Iwas born in the South of Ireland in 1942. My parents belonged to the Anglo-Irish generation that had been brought up during English rule, and had lived through the Anglo-Irish War, the Civil War, the Irish Free State and, by the time I was born, were adapting to belonging to the Republic of Ireland. This is the period I wrote about in Walled Gardens, a family memoir that is also an account of a time and a place. Walled Gardens was generously reviewed in the US, and in the British Isles, where it is still in print. The book was, for some time, on the Irish Best Seller List.author

I left Ireland when I was seventeen – it was not the land of opportunity it now is – and worked in England as a secretary, in television, and eventually in the briefly flourishing film industry of the 1960s. When the movie boom ended, I moved to California, where I lived for over a year, and then married and moved to Connecticut. I worked briefly in American movies – first as a script supervisor (as I had in England) then as a screenwriter.
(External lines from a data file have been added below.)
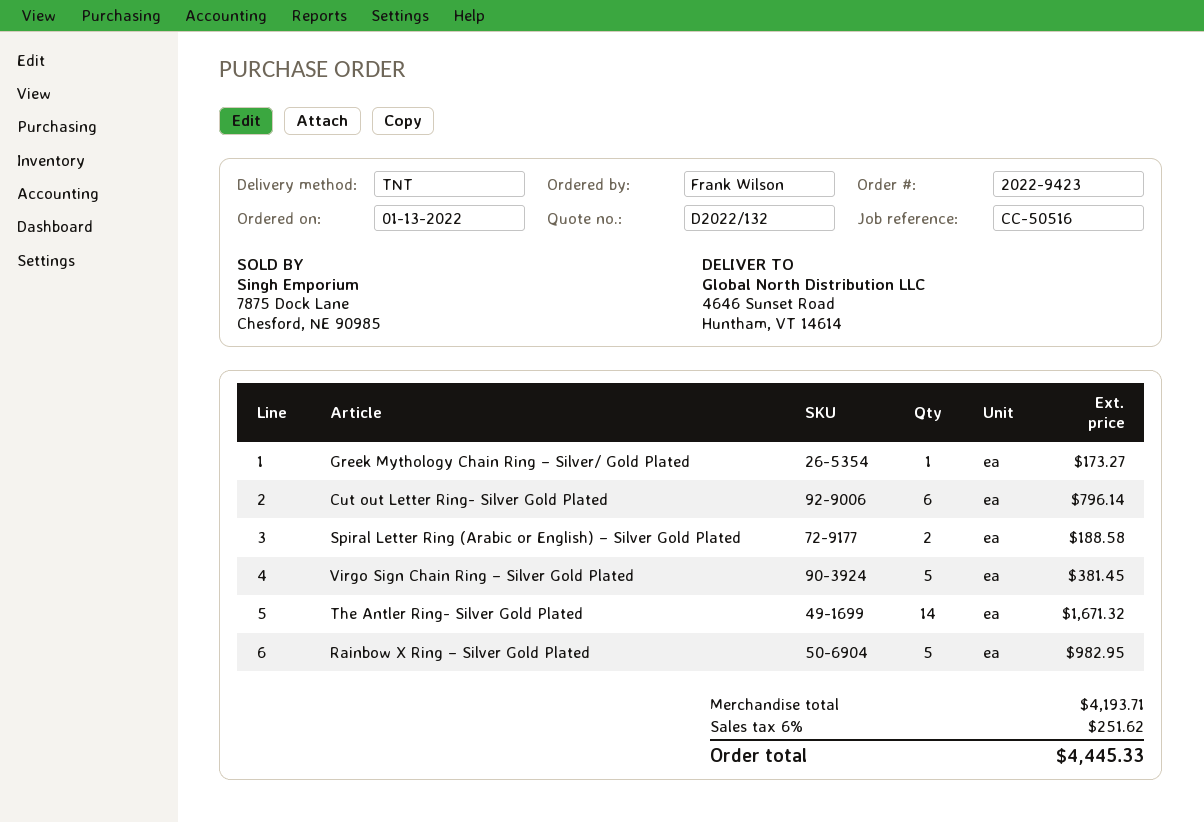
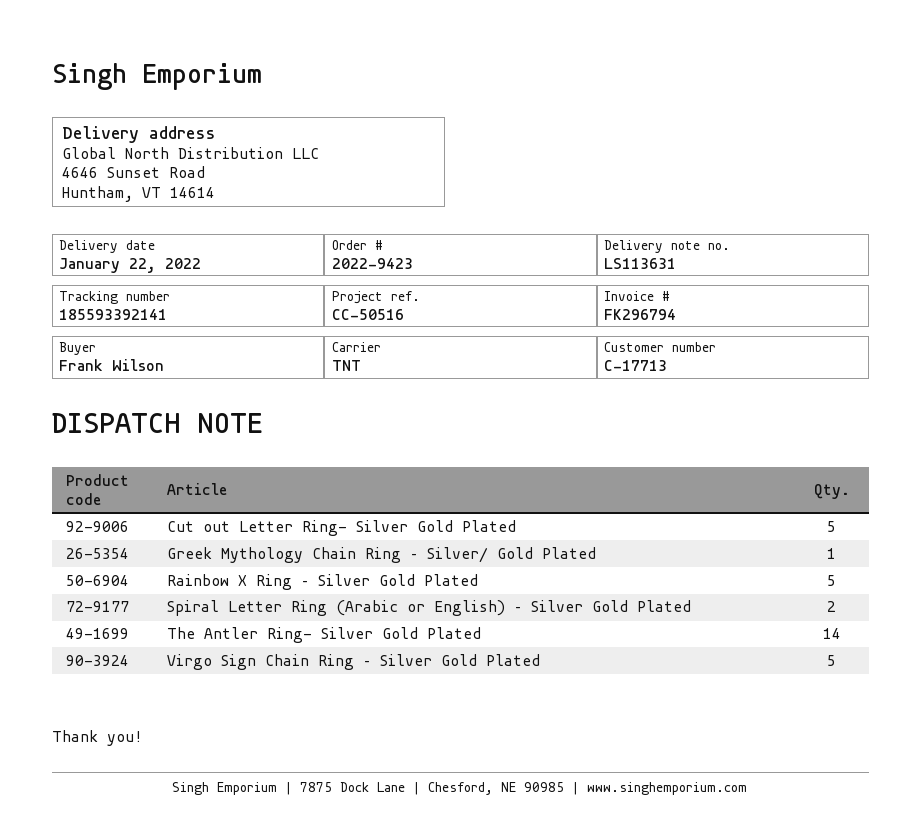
Cut out Letter Ring- Silver Gold Plated: 6 -> 5

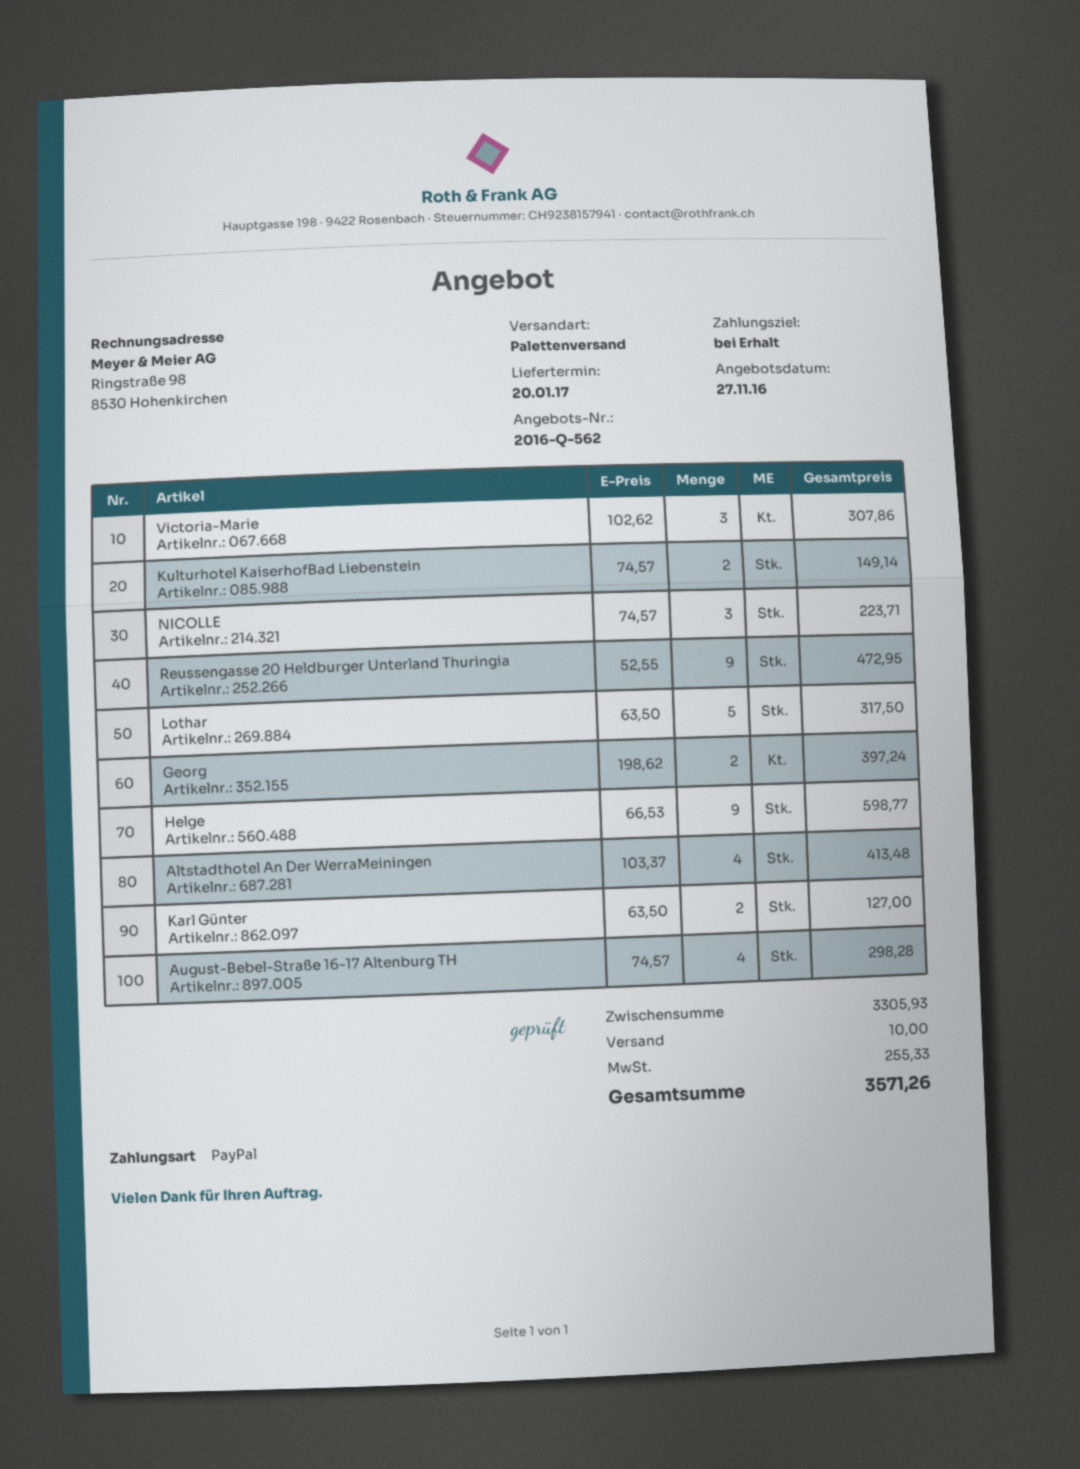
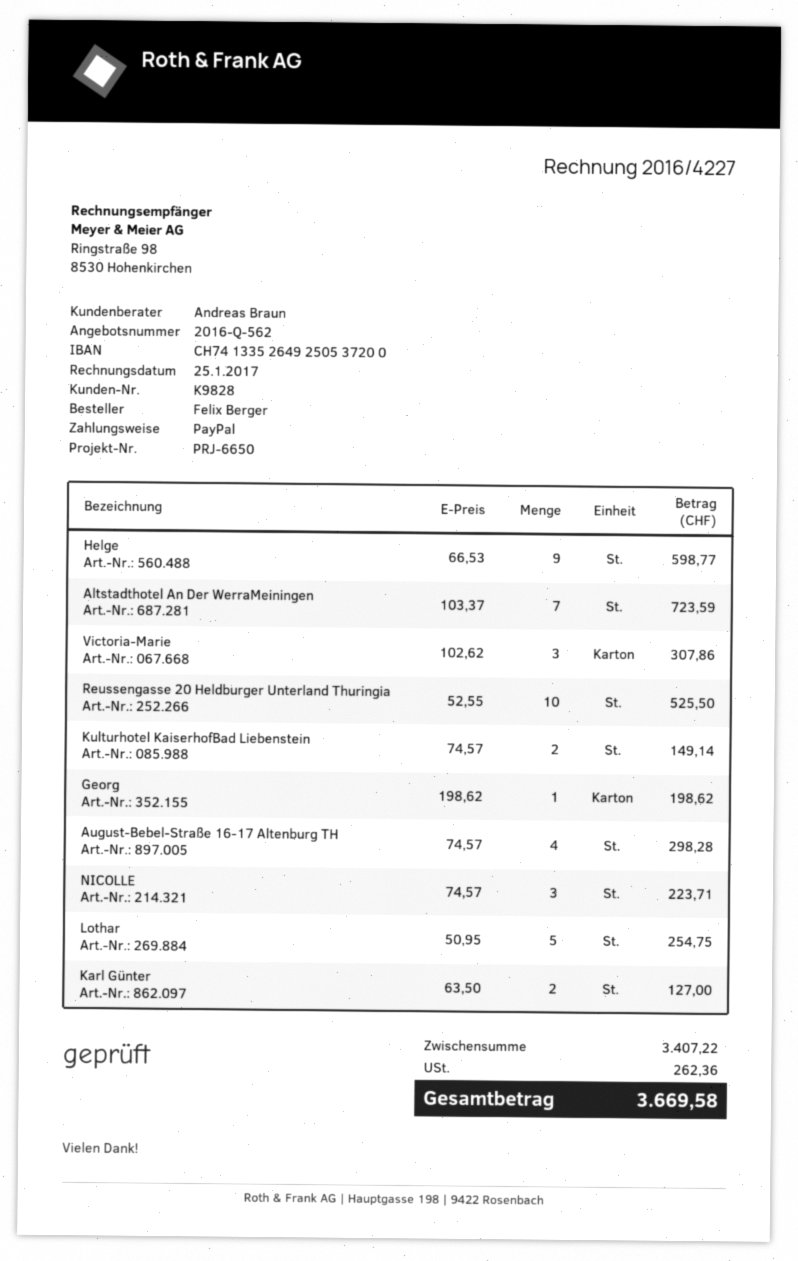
Reussengasse 20 Heldburger Unterland Thuringia: 9 x 52.55 = 472.95 -> 10 x 52.55 = 525.50
Lothar: 5 x 63.50 = 317.50 -> 5 x 50.95 = 254.75
Georg: 2 x 198.62 = 397.24 -> 1 x 198.62 = 198.62
Altstadthotel An Der WerraMeiningen: 4 x 103.37 = 413.48 -> 7 x 103.37 = 723.59
subtotal: 3305.93 -> 3407.22
shipping: 10.00 -> none
tax: 255.33 -> 262.36
total: 3571.26 -> 3669.58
While I was at home bringing up my children in Connecticut, I started to write Walled Gardens (1989). My next book was The Dower House (1997), a novel (also generously reviewed). This Cold Country was published by Harcourt in the spring of 2002. Following publication I was interviewed by N.P.R and appeared on Good Morning, America. The paperback was issued in the spring of 2003. My most recent novel is The Fox’s Walk, also published by Harcourt and I am just finishing a non-fiction work, similar in tone to Walled Gardens, about a branch of my family within the historical context of the First World War and the struggle for Irish independence.

In addition to my novels, I edited the Literary Companion to Gambling (the use of gambling as a metaphor in literature), have reviewed books for The New York Times and Entertainment Weekly, and have written about houses and gardens, and travel. My most recent essay “Reading War and Peace to William Maxwell” was published in A William Maxwell Portrait, published by Norton.

I live in Manhattan and Vermont, where I teach Literature at Bennington College.